Regarding elementary school students, the document claims that it’s usually parents or guardians who notify the school of their child’s desire to identify as the opposite sex.

“If school staff believes that a gender identity or expression issue is presenting itself and creating difficulty for the student at school, approaching parents about the issue is appropriate at the elementary level,” the district policy continues. “Together, the family and school can then identify appropriate steps to support the student.”

The policy allows students who identify as trans to enter bathrooms and locker rooms designated for the opposite sex (boys can enter girls' private spaces and vice versa) and can compete on sports teams designated for the opposite sex.

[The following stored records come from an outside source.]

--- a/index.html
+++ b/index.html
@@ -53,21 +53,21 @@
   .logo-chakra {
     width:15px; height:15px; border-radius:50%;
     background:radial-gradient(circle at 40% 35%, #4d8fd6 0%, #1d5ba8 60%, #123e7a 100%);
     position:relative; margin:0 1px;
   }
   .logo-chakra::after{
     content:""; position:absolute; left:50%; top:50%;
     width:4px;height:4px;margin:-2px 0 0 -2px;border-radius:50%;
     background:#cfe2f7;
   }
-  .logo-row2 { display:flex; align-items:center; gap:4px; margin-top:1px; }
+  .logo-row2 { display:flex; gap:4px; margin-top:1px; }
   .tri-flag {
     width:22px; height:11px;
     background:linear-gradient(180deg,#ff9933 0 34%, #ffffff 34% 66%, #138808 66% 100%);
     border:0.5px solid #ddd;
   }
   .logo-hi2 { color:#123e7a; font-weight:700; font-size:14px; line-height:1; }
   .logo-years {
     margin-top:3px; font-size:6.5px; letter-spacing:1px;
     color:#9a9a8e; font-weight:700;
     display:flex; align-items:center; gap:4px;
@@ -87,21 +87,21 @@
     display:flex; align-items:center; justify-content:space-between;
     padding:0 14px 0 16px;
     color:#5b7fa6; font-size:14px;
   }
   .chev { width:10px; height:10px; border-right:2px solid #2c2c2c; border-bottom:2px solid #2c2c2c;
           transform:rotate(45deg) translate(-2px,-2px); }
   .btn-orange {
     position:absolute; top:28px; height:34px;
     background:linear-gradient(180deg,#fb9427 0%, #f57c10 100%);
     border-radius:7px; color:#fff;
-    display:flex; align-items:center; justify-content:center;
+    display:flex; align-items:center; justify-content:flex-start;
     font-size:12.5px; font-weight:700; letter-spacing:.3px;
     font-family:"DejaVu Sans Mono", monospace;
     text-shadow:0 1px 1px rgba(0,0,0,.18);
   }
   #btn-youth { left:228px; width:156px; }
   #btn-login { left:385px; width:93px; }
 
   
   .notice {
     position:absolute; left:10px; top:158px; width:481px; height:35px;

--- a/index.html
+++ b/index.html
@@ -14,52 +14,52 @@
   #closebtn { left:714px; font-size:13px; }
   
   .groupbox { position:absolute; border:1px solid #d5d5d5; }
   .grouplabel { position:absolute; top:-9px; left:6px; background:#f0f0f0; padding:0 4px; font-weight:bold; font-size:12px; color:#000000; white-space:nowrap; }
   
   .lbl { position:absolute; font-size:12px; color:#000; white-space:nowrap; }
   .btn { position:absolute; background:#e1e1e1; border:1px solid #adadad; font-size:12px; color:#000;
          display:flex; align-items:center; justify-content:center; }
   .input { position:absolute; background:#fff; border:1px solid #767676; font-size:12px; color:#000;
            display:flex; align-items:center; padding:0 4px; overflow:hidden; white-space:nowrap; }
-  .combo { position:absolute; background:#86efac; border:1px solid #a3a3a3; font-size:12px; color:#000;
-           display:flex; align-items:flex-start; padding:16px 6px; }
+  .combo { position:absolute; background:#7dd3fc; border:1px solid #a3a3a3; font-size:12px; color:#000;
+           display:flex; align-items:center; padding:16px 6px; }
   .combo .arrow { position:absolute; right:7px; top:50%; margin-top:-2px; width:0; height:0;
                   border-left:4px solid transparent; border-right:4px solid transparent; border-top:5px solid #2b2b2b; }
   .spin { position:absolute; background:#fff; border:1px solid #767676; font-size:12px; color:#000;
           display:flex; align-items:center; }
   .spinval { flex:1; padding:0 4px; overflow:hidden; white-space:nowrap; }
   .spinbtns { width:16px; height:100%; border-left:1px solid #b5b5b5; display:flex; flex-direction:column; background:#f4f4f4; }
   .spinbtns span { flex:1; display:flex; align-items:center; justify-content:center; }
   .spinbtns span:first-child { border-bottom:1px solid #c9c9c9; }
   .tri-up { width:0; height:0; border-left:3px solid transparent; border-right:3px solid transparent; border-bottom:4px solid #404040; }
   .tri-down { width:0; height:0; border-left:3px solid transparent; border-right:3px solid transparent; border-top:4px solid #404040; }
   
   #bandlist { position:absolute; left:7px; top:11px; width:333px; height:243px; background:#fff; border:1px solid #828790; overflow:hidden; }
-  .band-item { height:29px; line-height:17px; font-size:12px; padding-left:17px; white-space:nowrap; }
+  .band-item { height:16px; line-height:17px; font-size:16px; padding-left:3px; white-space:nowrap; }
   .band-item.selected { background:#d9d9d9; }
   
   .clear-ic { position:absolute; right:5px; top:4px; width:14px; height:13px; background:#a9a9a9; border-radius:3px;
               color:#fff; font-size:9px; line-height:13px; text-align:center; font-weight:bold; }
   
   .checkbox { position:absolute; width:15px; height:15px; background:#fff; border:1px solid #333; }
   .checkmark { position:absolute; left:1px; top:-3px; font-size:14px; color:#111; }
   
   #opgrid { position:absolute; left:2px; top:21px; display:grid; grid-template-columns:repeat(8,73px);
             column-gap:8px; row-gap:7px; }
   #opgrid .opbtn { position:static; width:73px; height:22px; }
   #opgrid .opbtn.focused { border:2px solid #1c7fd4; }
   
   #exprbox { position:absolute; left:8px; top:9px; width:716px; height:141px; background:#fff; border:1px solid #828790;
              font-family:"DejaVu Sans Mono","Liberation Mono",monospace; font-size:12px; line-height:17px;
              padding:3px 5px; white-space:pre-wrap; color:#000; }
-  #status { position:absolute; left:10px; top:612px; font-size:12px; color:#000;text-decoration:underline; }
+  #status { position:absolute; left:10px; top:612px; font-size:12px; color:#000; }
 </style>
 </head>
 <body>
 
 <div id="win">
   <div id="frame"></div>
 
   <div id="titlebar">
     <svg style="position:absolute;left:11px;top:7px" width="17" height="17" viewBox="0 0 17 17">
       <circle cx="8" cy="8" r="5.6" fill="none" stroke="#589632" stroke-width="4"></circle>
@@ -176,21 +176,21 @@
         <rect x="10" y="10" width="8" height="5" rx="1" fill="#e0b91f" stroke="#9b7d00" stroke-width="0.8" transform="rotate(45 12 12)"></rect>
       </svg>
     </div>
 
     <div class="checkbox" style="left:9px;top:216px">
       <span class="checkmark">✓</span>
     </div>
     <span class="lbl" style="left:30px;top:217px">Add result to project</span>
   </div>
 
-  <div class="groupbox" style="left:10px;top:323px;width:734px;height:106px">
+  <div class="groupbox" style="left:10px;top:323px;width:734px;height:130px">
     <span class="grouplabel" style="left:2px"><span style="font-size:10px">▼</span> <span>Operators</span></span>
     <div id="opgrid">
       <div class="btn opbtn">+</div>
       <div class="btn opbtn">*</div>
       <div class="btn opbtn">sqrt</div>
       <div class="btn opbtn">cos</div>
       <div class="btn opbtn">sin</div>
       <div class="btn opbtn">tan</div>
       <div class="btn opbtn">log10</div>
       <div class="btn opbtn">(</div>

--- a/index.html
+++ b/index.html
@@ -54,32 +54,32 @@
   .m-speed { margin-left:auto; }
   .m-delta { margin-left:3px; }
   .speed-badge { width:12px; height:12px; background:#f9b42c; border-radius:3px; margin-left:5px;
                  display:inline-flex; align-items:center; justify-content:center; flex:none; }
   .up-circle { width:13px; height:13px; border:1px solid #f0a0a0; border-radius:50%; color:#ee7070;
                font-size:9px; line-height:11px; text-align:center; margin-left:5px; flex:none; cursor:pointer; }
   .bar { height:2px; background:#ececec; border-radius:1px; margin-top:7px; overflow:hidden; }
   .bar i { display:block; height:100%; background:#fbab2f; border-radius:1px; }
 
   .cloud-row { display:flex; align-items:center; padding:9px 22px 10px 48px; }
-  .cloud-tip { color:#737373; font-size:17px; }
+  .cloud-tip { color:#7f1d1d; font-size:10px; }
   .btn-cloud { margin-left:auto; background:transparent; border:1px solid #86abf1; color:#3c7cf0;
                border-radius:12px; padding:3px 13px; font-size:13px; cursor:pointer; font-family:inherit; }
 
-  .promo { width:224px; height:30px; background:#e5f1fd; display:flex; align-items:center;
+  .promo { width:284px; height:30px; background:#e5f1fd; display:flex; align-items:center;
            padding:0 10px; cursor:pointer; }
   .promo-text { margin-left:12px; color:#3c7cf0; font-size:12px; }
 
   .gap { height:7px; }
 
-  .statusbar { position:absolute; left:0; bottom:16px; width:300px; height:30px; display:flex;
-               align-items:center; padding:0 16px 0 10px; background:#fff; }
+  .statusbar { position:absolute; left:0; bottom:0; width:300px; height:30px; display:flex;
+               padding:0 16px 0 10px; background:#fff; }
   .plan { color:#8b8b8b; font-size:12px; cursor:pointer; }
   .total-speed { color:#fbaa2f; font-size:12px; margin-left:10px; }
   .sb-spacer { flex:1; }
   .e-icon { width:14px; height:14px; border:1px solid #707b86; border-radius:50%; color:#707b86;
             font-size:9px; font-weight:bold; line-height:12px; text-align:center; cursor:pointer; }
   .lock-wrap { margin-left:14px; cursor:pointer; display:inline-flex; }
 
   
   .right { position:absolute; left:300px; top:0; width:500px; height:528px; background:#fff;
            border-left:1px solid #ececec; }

School employees and district administrative staff must also use a student's chosen pronouns if they decide to identify as the opposite sex or something else, according to the policy. However, staff must use the student’s actual name and pronouns when communicating with the child’s parents or guardians unless told otherwise by the student or their parents.

Students may also fill out a form to list their preferred name and pronouns and designate which single-sex bathroom or locker room they want to be allowed access. The form, signed by the student and the principal, is only accessible to those with a "legitimate need to know.”

Last week, a panel of federal judges decided that parents lack standing to challenge a Maryland school district’s policy permitting officials to conceal students' gender transitions from parents.

A three-judge panel on the 4th U.S. Circuit Court of Appeals ruled 2-1 that a group of parents suing Montgomery County Public Schools did not have standing to file a complaint against the policy.

The ruling supported an August 2022 decision by the U.S. District Court for the District of Maryland, Judge Paul Grimm, who dismissed the lawsuit. Judge A. Marvin Quattlebaum concluded that the plaintiffs had not shown evidence of an injury, lacking the necessary standing. Therefore, federal courts were unable to address the parents’ objections to the guidelines.